(RECORD SET Opens)
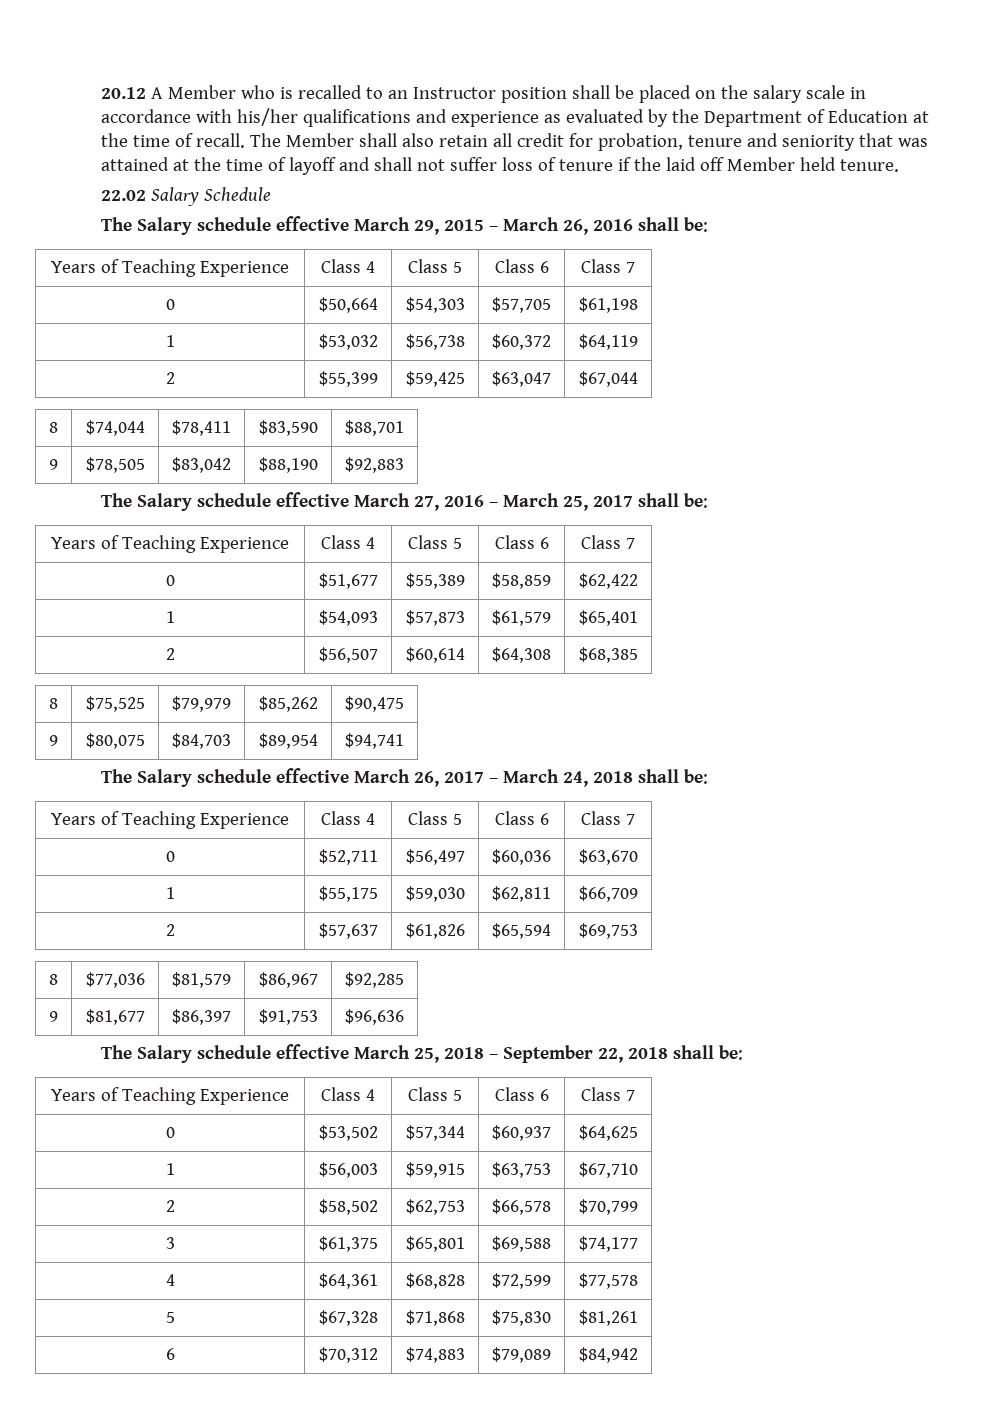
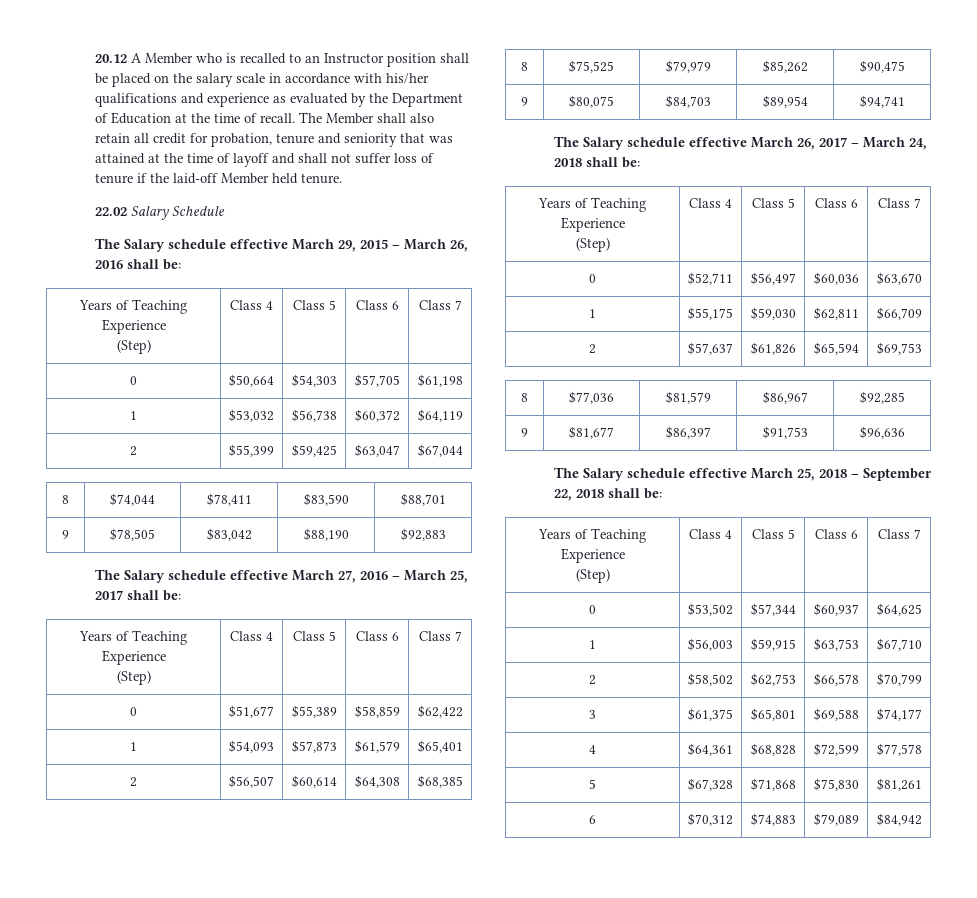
- The Member shall also retain all credit for probation, tenure and seniority that was attained at the time of layoff and shall not suffer loss of tenure if the laid off Member held tenure.
+ The Member shall also retain all credit for probation, tenure and seniority that was attained at the time of layoff and shall not suffer loss of tenure if the laid-off Member held tenure.
  The Salary schedule effective March 29, 2015 – March 26, 2016 shall be:
- Years of Teaching Experience | Class 4 | Class 5 | Class 6 | Class 7
+ Years of Teaching Experience
+ (Step) | Class 4 | Class 5 | Class 6 | Class 7
  The Salary schedule effective March 27, 2016 – March 25, 2017 shall be:
- Years of Teaching Experience | Class 4 | Class 5 | Class 6 | Class 7
+ Years of Teaching Experience
+ (Step) | Class 4 | Class 5 | Class 6 | Class 7
  The Salary schedule effective March 26, 2017 – March 24, 2018 shall be:
- Years of Teaching Experience | Class 4 | Class 5 | Class 6 | Class 7
+ Years of Teaching Experience
+ (Step) | Class 4 | Class 5 | Class 6 | Class 7
  The Salary schedule effective March 25, 2018 – September 22, 2018 shall be:
- Years of Teaching Experience | Class 4 | Class 5 | Class 6 | Class 7
+ Years of Teaching Experience
+ (Step) | Class 4 | Class 5 | Class 6 | Class 7

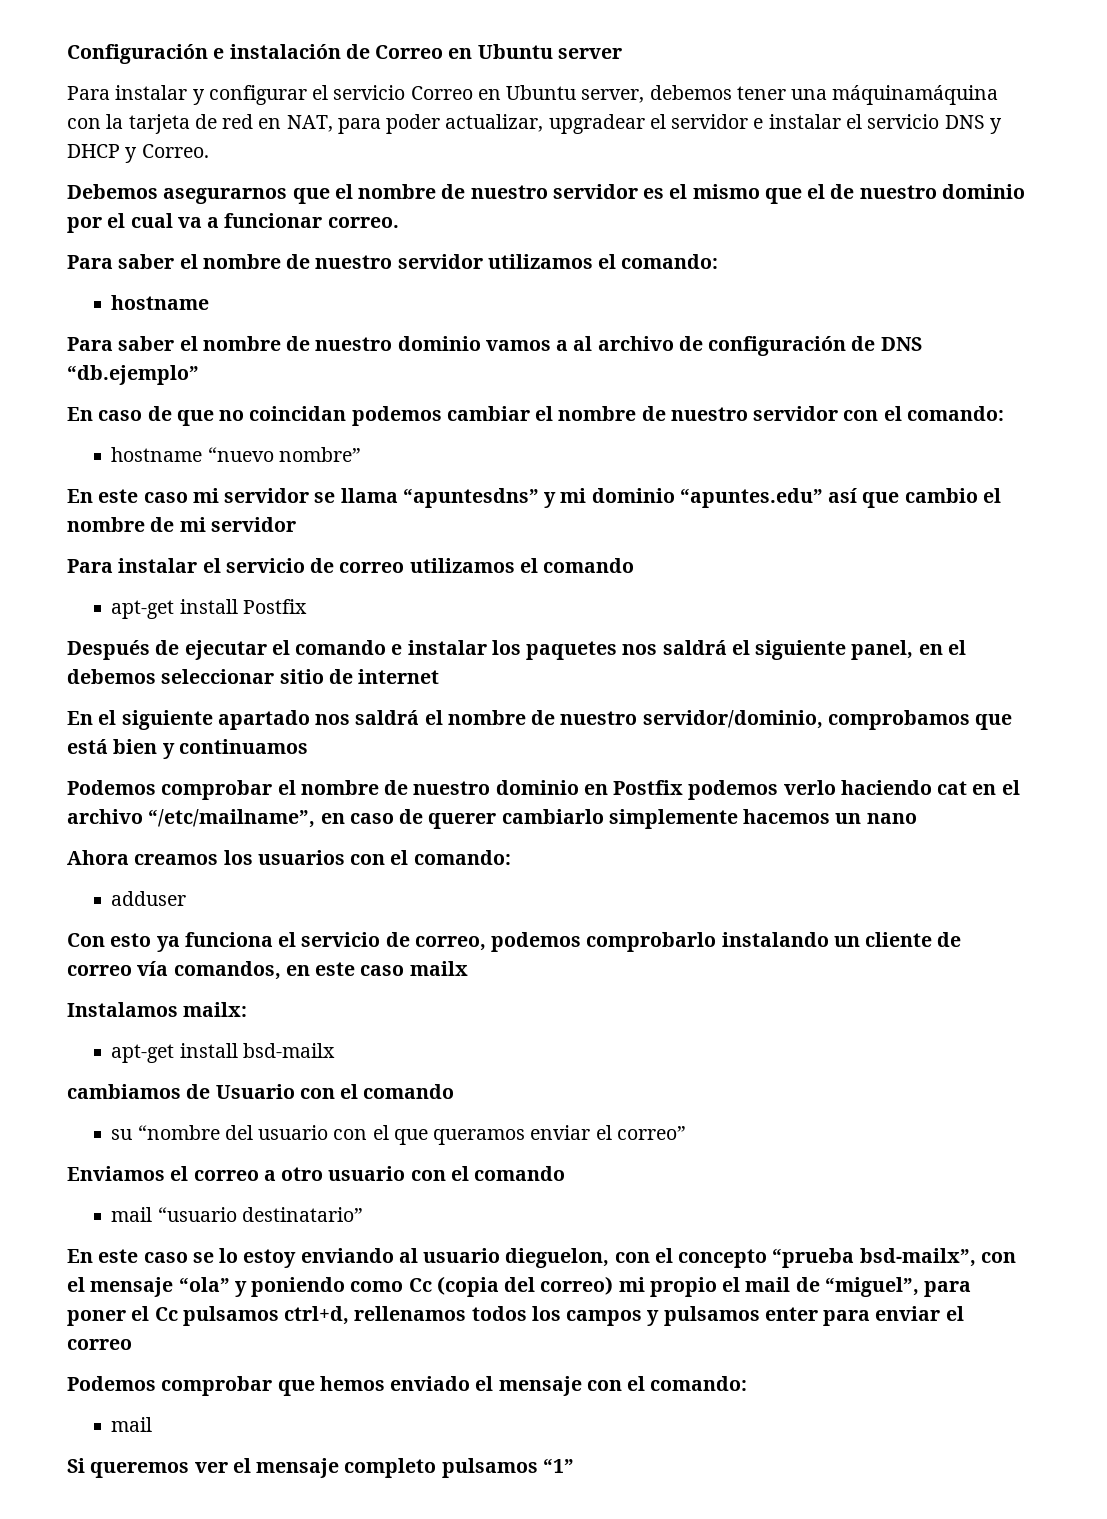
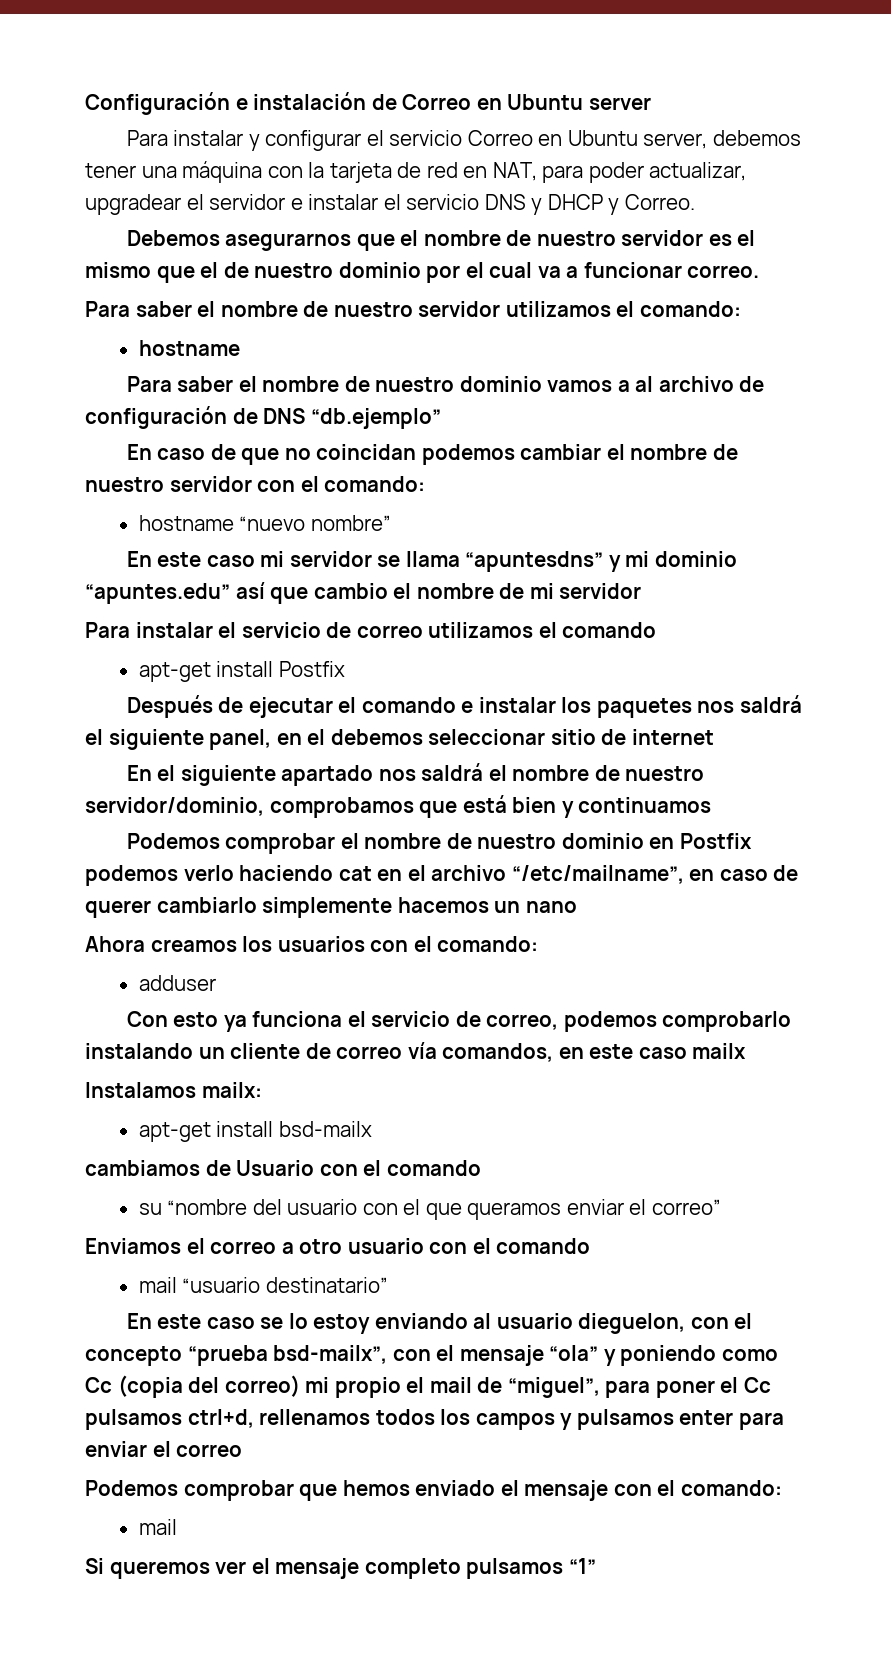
- Para instalar y configurar el servicio Correo en Ubuntu server, debemos tener una máquinamáquina con la tarjeta de red en NAT, para poder actualizar, upgradear el servidor e instalar el servicio DNS y DHCP y Correo.
+ Para instalar y configurar el servicio Correo en Ubuntu server, debemos tener una máquina con la tarjeta de red en NAT, para poder actualizar, upgradear el servidor e instalar el servicio DNS y DHCP y Correo.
(RECORD SET Closes)
■ **WHAT YOU HAVE TO DO**
Go through the entries above and count the lines with the word "held", then give only that number.

■ **EXPECTED OUTPUT**
2